2. The National Law University, Odisha, is one of the younger and more dynamic members of this group. Set up a decade ago, in 2008, it builds on the legacy of several legal luminaries of this state, beginning with the pioneering advocate and nation builder Madhusudan Das and extending to the current Chief Justice of India, Justice Dipak Misra. This institution has become a major centre for legal education in not just Odisha but across our country. It is recognised as a centre of excellence, attracting students from, I have been told, 25 of India’s 29 states. It can be said that today I have the privilege of addressing a mini-India.

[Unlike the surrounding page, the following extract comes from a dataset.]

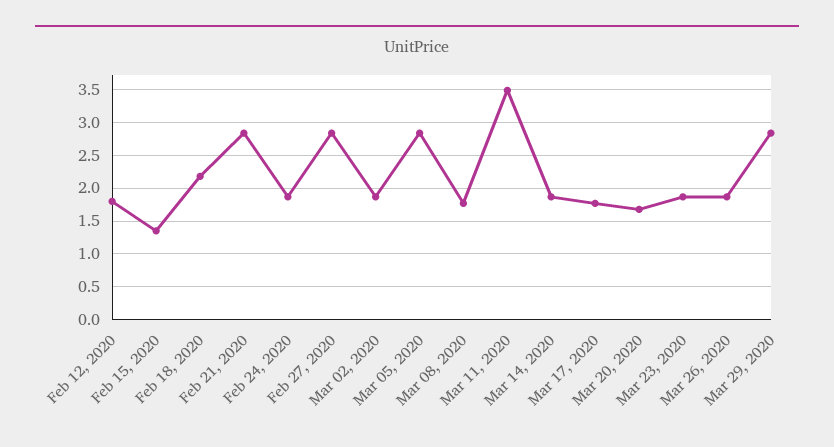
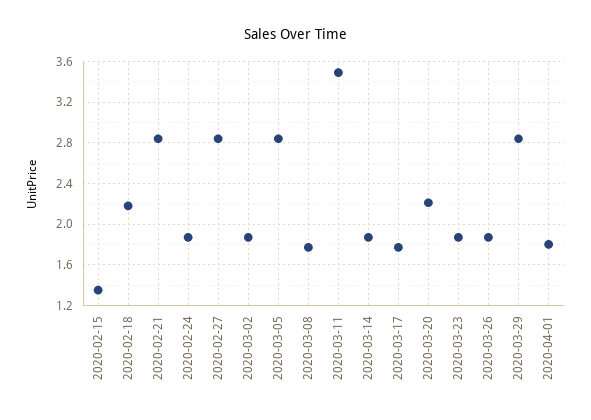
Feb 12, 2020: 1.8 -> none
Mar 20, 2020: 1.7 -> 2.2
2020-04-01: none -> 1.8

3. The modernisation of the legal profession has kept pace with the rise in opportunities for law graduates and young lawyers. While litigation in the courtroom remains at the core of legal practice, a law graduate today finds many avenues open to him or her that were simply not available to previous generations.

4. As our economy has grown, the legal profession too has expanded. Commercial and business law have become more important, complex and intellectually stimulating. If this is true domestically, it is also true internationally. Trade and commerce, international agreements and even the craft of diplomacy increasingly turn to lawyers and legal minds for negotiations and skilled drafting of texts. Arbitration and the globalisation of legal services, through mechanisms such as outsourcing, have also linked today’s lawyers with the rest of our planet.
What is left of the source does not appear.